Я нахмурился. Денис театрально опустил голову.
— Я надеюсь искренне поговорить с вами, Николай Иванович, потому что весьма редко полностью порядочный человек попадает в острог. Полагаю, вы расскажете мне, как всё произошло, и ничего не скроете. Господин Ярый, если не желает оказаться в руках жандармов, должен будет отдохнуть здесь около месяца, пока вы не выполните мою просьбу. Если вы откажетесь выполнить мою просьбу, я вызову жандармов и сдам Дениса. Всем понятно?
Я кивнул. Денис картинно отвернулся.
— Вот и замечательно. Терять время не будем. План такой. Сейчас, уважаемый Николай Иванович, мы с вами поговорим об одном срочном деле, а так же я узнаю причины вашего ареста, потом мы пообедаем, а вечером попаримся в бане. После нашей беседы с вами, Николай, станет ясно, нужно ли забирать у вас Ламбридажь.
— О, — я склонил голову, — вы уже сейчас должны знать, что Ламбридажь я добровольно никогда не отдам.
Волконский улыбнулся.
— Поживём — увидим.

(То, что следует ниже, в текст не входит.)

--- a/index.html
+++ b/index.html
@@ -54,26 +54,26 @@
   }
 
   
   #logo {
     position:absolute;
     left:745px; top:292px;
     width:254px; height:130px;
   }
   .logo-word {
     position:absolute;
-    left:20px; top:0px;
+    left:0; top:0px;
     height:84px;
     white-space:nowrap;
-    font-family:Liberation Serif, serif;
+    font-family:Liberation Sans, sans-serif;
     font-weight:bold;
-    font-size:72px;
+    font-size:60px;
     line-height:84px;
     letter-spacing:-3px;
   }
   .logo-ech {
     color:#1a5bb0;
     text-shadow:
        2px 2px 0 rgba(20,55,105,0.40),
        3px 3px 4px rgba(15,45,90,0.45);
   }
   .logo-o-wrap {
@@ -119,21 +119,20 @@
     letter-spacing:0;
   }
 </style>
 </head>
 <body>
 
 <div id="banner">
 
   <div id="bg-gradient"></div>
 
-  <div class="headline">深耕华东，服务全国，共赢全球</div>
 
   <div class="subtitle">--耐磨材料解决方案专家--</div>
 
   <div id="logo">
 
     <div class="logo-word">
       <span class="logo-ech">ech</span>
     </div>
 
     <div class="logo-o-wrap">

Всего доброго, Денис.
— Поговори с этим живодёром, чтобы он выпустил меня досрочно, нето дела его будут плохи, — сказал Денис, глядя мне прямо в глаза.

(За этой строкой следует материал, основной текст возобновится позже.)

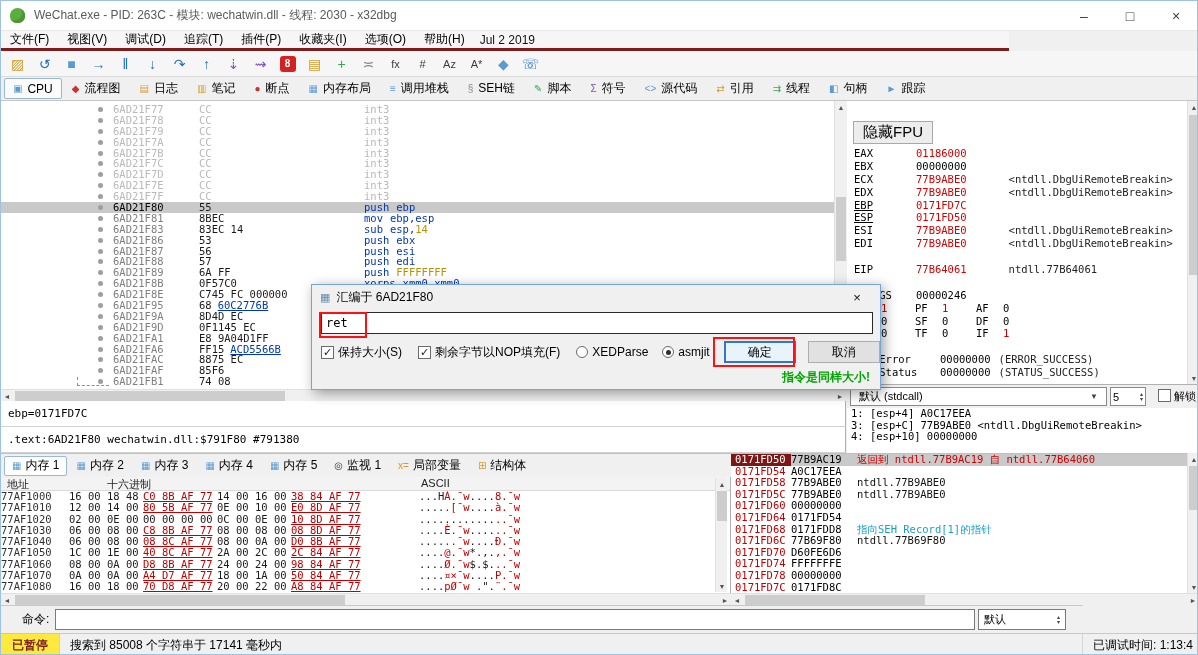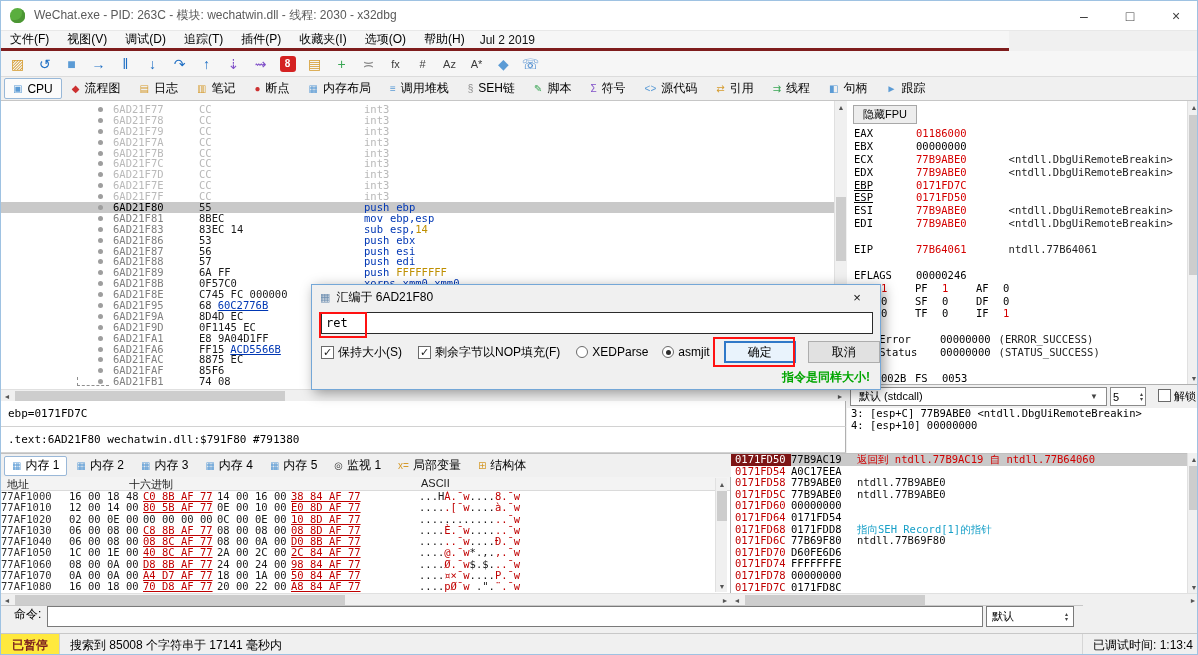--- a/index.html
+++ b/index.html
@@ -61,21 +61,21 @@
   .hthumb{position:absolute;top:1px;height:10px;background:#cdcdcd}
   .sa{position:absolute;width:12px;height:12px;font-size:7px;color:#555;display:flex;align-items:center;justify-content:center}
   .sa.top{top:0;left:0}.sa.bot{bottom:0;left:0}.sa.lft{left:0;top:0}.sa.rgt{right:0;top:0}
 
   
   #info1,#info2{position:absolute;left:0;width:845px;height:26px;background:#fff;border-right:1px solid #b0b0b0;border-bottom:1px solid #d2d2d2;display:flex;align-items:center;padding-left:7px;font-size:11px}
   #info1{top:400px}#info2{top:426px}
 
   
   #registers{position:absolute;left:846px;top:100px;width:340px;height:283px;background:#fff;overflow:hidden}
-  #hide-fpu{display:inline-block;margin:4px 0 3px 6px;padding:1px 9px;background:#ededed;border:1px solid #a8a8a8;font-size:11px}
+  #hide-fpu{display:inline-block;margin:20px 0 3px 6px;padding:1px 9px;background:#ededed;border:1px solid #a8a8a8;font-size:15px}
   .rline{height:12.9px;line-height:13px;font-size:10.5px;font-family:"DejaVu Sans Mono","Liberation Mono",monospace;white-space:pre;padding-left:7px;overflow:hidden}
   .nm{display:inline-block;color:#000}
   .rn{min-width:62px}.fn{min-width:27px}.w{min-width:86px}
   .ul{text-decoration:underline}
   .vl{color:#000}
   .fv{display:inline-block;min-width:34px}
   .red{color:#d40000}
   .rx{color:#222}
   .rx.far{margin-left:42px}
   .rx.near{margin-left:8px}
@@ -96,21 +96,21 @@
   
   #bottabs{position:absolute;left:0;top:452px;width:730px;height:24px;background:#f0f0f0;display:flex;align-items:center;padding-left:3px;border-top:1px solid #c0c0c0}
   .btab{height:20px;display:flex;align-items:center;padding:0 7px;margin-right:1px;white-space:nowrap;border:1px solid transparent}
   .btab.active{background:#fff;border:1px solid #9ab8d8;border-radius:2px}
   .bticon{font-size:10px;margin-right:4px}
 
   
   #dump{position:absolute;left:0;top:476px;width:730px;height:128px;background:#fff;border-right:1px solid #b0b0b0;overflow:hidden}
   #dump-head{height:14px;font-size:11px;color:#222;background:#f3f3f3;border-bottom:1px solid #dadada;position:relative}
   #dh-addr{position:absolute;left:6px;top:0}
-  #dh-hex{position:absolute;left:128px;top:0}
+  #dh-hex{position:absolute;left:106px;top:0}
   #dh-ascii{position:absolute;left:420px;top:0}
   .mrow{height:11.3px;line-height:11.4px;font-size:10.5px;font-family:"DejaVu Sans Mono","Liberation Mono",monospace;display:flex;white-space:pre}
   .maddr{width:68px;padding-left:0;color:#303030;flex:none}
   .mg{width:74px;flex:none;color:#1a1a1a}
   .ptr{color:#c00000}
   .mg.ptr{text-decoration:underline}
   .mascii{margin-left:54px;display:flex;color:#1a1a1a}
   #vs-dump{left:714px;top:477px;height:114px}
   #hs-dump{left:0;top:592px;width:730px}
 
@@ -121,21 +121,21 @@
   .saddr.csp{background:#7d1616;color:#fff}
   .sval{width:66px;flex:none;color:#000}
   .scom{flex:1;color:#111;overflow:hidden}
   .scom.red{color:#d00000}
   .scom.cyan{color:#18a0c8}
   .srow.sel{background:#c9c9c9}
   #vs-stack{left:1186px;top:452px;height:140px}
   #hs-stack{left:730px;top:592px;width:468px}
 
   
-  #cmdbar{position:absolute;left:0;top:604px;width:1082px;height:28px;background:#f0f0f0;border-top:1px solid #c8c8c8;display:flex;padding:0 9px}
+  #cmdbar{position:absolute;left:0;top:604px;width:1082px;height:28px;background:#f0f0f0;border-top:1px solid #c8c8c8;display:flex;align-items:center;padding:0 17px}
   #cmd-label{padding:0 6px 0 4px;white-space:nowrap}
   #cmd-input{flex:1;height:21px;background:#fff;border:1px solid #7a7a7a;font-family:"DejaVu Sans Mono",monospace;font-size:11px;padding:0 4px}
   #cmd-combo{width:88px;height:21px;background:#fff;border:1px solid #7a7a7a;margin-left:3px;display:flex;align-items:center;justify-content:space-between;padding:0 5px;font-size:11px}
 
   
   #statusbar{position:absolute;left:0;top:632px;width:1198px;height:23px;background:#f0f0f0;border-top:1px solid #c8c8c8;display:flex;align-items:center;overflow:hidden}
   #status-state{background:#ffe93e;color:#7d1f1f;font-weight:bold;height:100%;display:flex;align-items:center;padding:0 11px;border-right:1px solid #cfcfcf;flex:none}
   #status-msg{padding:0 10px;white-space:nowrap}
   #status-time{margin-left:auto;padding:0 6px 0 10px;border-left:1px solid #d6d6d6;height:100%;display:flex;align-items:center;white-space:nowrap}
 
@@ -472,20 +472,21 @@
             <span>▾</span>
           </span>
       </div>
       <label id="unlock">
         <span class="cbx empty"></span>
         <span>解锁</span>
       </label>
     </div>
     <div id="args-body">
 
+    <div class="arow">1: [esp+4] A0C17EEA</div>
         <div class="arow">3: [esp+C] 77B9ABE0 &lt;ntdll.DbgUiRemoteBreakin&gt;</div>
         <div class="arow">4: [esp+10] 00000000</div>
       </div>
   </div>
 
   <div id="bottabs">
     <div style="display:flex">
 
     <div class="btab active">
         <span class="bticon c-steel">▦</span>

— Опять за старое, — буркнул Лев Сергеевич.
Я пробормотал невнятно:
— Поговорю.
Волконский провёл меня в свой кабинет, просто, но со вкусом меблированный, и указал на стул около стола. Сам сел в кресло под стеной, увешанной шпагами и ножами.

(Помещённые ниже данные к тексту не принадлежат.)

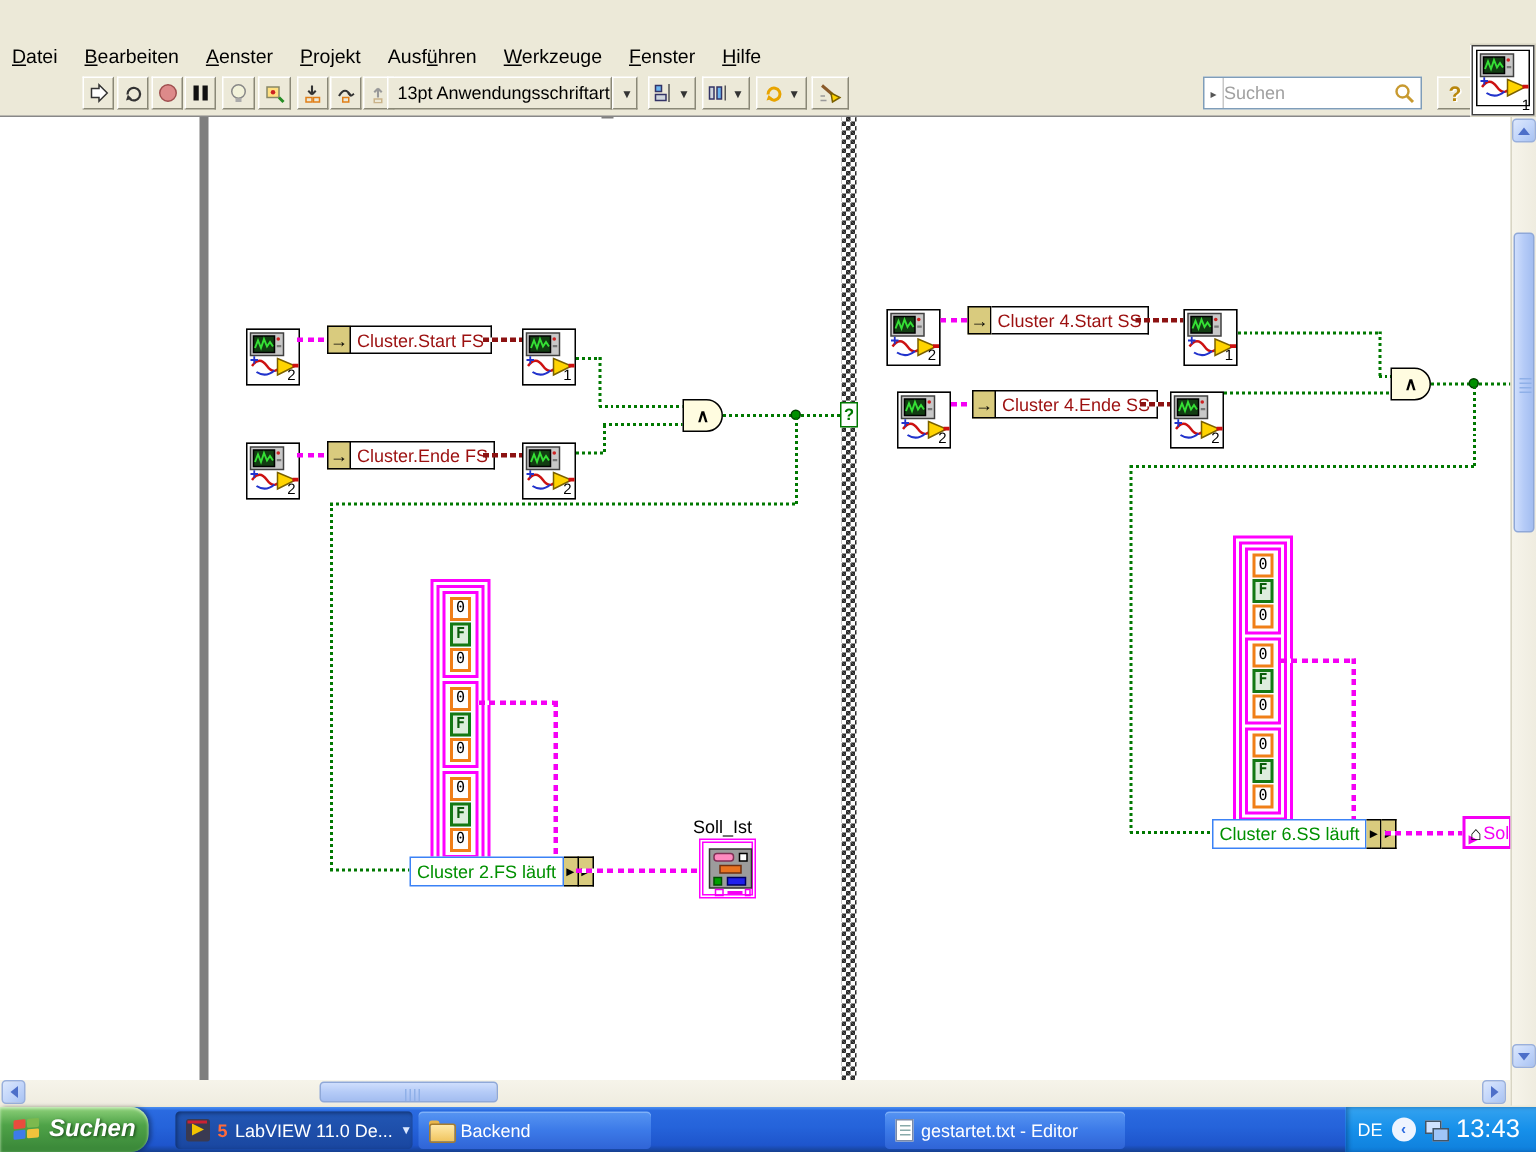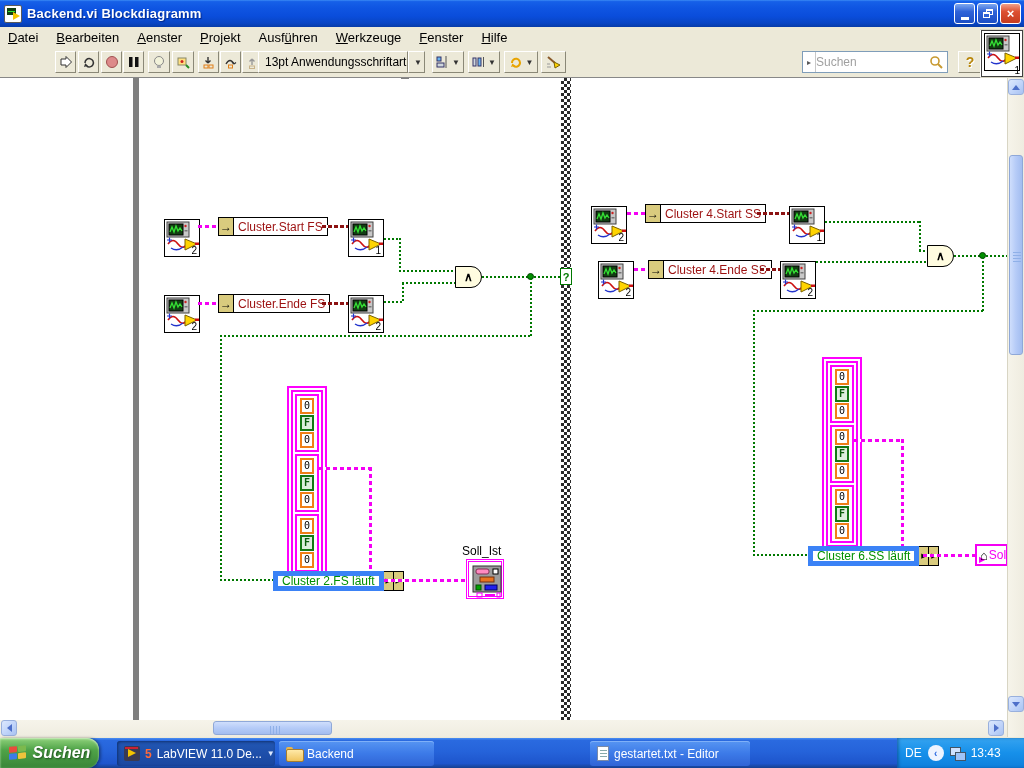--- a/index.html
+++ b/index.html
@@ -88,21 +88,21 @@
 
   .bool-cluster { position:absolute; border:2px solid #ff00ff; background:#fff; padding:2px; }
   .bc-inner { border:2px solid #ff00ff; padding:2px; display:flex; flex-direction:column; gap:2px; }
   .bc-group { border:2px solid #ff00ff; padding:2px 3px; display:flex; flex-direction:column; gap:1px; align-items:center; }
   .cell { width:14px; height:16px; font-size:10px; line-height:12px; text-align:center;
     font-family:"DejaVu Sans Mono",monospace; }
   .cell-num { border:2px solid #f07f18; background:#fff; color:#000; }
   .cell-bool { border:2px solid #157815; background:#ddeedd; color:#0a5c0a; font-weight:bold; }
 
   .lvnode { position:absolute; display:flex; height:20px; }
-  .lv-label { background:#fff; border:5px solid #3b82f6; color:#009000; font-size:12px; padding:0 4px;
+  .lv-label { background:#fff; border:1px solid #3b82f6; color:#009000; font-size:12px; padding:0 4px;
     display:flex; align-items:center; white-space:nowrap; height:20px; }
   .lv-cell { width:10px; height:20px; background:#d9cb7e; border:1px solid #000; border-left:none;
     display:flex; align-items:center; justify-content:center; font-size:7px; color:#000; }
 
   .ind-label { position:absolute; font-size:12px; color:#000; white-space:nowrap; }
   .soll-icon { position:absolute; width:38px; height:40px; border:1px solid #ff00ff; background:#fff; padding:1px; }
   .soll-icon .inner2 { width:100%; height:100%; border:1px solid #ff00ff; position:relative; background:#fff; }
   .localref { position:absolute; height:22px; border:2px solid #f400f4; background:#fff; display:flex;
     align-items:center; padding:0 2px; overflow:hidden; white-space:nowrap; }
   .localref .tri { color:#f400f4; font-size:8px; margin-right:1px; }
@@ -160,21 +160,21 @@
     background:linear-gradient(180deg,#ffe9a8,#f0c45e); border:1px solid #a67c2e; border-radius:2px; }
   .notepad { width:12px; height:15px; background:#fff; border:1px solid #7a8aa8; position:relative; flex:0 0 auto;}
   .notepad::before { content:""; position:absolute; left:2px; top:3px; width:7px; height:1px; background:#8aa;
     box-shadow:0 3px 0 #8aa, 0 6px 0 #8aa; }
   .tray { position:absolute; right:0; top:0; width:127px; height:30px;
     background:linear-gradient(180deg,#35a3f0 0%,#1690ea 50%,#0f7fdc 100%);
     box-shadow:inset 2px 0 3px rgba(0,0,50,.3); display:flex; align-items:center; gap:6px; padding:0 8px; }
   .tray .lang { color:#fff; font-size:12px; }
   .tray .chev { width:16px; height:16px; border-radius:50%; background:#eef4ff; color:#2a6ae0;
     display:flex; align-items:center; justify-content:center; font-size:10px; font-weight:bold; }
-  .tray .clock { color:#fff; font-size:12px; }
+  .tray .clock { color:#fff; font-size:17px; }
   .netico { width:15px; height:13px; position:relative; }
   .netico::before, .netico::after { content:""; position:absolute; width:9px; height:7px;
     background:#cfe2ff; border:1px solid #456; }
   .netico::after { left:5px; top:5px; background:#9fc4f8; }
 </style>
 </head>
 <body>
 
 <div id="root">
 
@@ -200,41 +200,20 @@
         <rect x="11" y="15" width="14" height="5" fill="#e87320" stroke="#703010"></rect>
         <rect x="7" y="23" width="5" height="5" fill="#00a000" stroke="#005000"></rect>
         <rect x="16" y="23" width="12" height="5" fill="#2020ee" stroke="#000060"></rect>
         <rect x="8" y="31" width="5" height="4" fill="none" stroke="#f400f4"></rect>
         <rect x="16" y="32" width="10" height="2" fill="#f400f4"></rect>
         <rect x="28" y="31" width="3" height="4" fill="none" stroke="#f400f4"></rect>
       </g>
     </defs>
   </svg>
 
-  <div class="titlebar">
-    <div class="app-icon">
-        <span class="scr"></span>
-        <span class="arr"></span>
-      </div>
-    <span class="title-text">Backend.vi Blockdiagramm</span>
-    <div class="winbtns">
-      <div class="wbtn">
-          <span class="glyph-min"></span>
-        </div>
-      <div class="wbtn">
-          <span class="glyph-restore">
-            <span class="r1"></span>
-            <span class="r2"></span>
-          </span>
-        </div>
-      <div class="wbtn close">
-          <span>×</span>
-        </div>
-    </div>
-  </div>
 
   <div class="menubar">
     <span class="menu-item"><span></span><u>D</u><span>atei</span></span>
     <span class="menu-item"><span></span><u>B</u><span>earbeiten</span></span>
     <span class="menu-item"><span></span><u>A</u><span>enster</span></span>
     <span class="menu-item"><span></span><u>P</u><span>rojekt</span></span>
     <span class="menu-item"><span>Ausf</span><u>ü</u><span>hren</span></span>
     <span class="menu-item"><span></span><u>W</u><span>erkzeuge</span></span>
     <span class="menu-item"><span></span><u>F</u><span>enster</span></span>
     <span class="menu-item"><span></span><u>H</u><span>ilfe</span></span>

— Прежде всего, я бы хотел спросить разрешения для простоты обращаться к вам, Николай, на "ты".
— О, разумеется.
— Ты тоже можешь оставить наше привычное чинопочитание.
— Нет-нет, — завертел я головой, — это не чинопочитание, а обычная учтивость. Я на "ты" не перейду.
— Как знаешь, Николай. Теперь к делу, пока ты не обедал. Потому что satur venter non studet libenter [сытое брюхо к учению глухо]. Не мог бы ты здесь обрисовать причины твоего задержания? Мне, понимаешь ли, важно, кого я держу в своём доме.
Я кивнул и заговорил вполне откровенно:
— С удовольствием. Началось всё с того, что я в срочном порядке прибыл в родовое имение Переяславских, так как мой отец был при смерти. Отец умер, а в день похорон приехали жандармы с приказом на обыск. И, представьте себе, нашли пропавшее секретное дело в ящике отцовского стола.
— Ваш покойный отец имел доступ к делам?
— Что вы, он был уже года четыре на пенсии. В сыскном отделе он и не появлялся. Кроме того, не состоящие на службе господа не имеют ни малейшего шанса запустить руки в сейф.
Волконский сузил глаза.
— Значит, для тебя является загадкой, как дело попало в ящик отцовского стола?
— Да. Полагаю, его мне подбросили. Но кто и зачем, понятия не имею. Во всяком случае, моя совесть чиста.
— Хм, говоришь ты красиво. Так ли это на самом деле?
— Вы не тот человек, перед которым я должен исповедоваться, — спокойно и твёрдо заметил я.
— Это верно, — согласился несколько удивлённый моим тоном Волконский.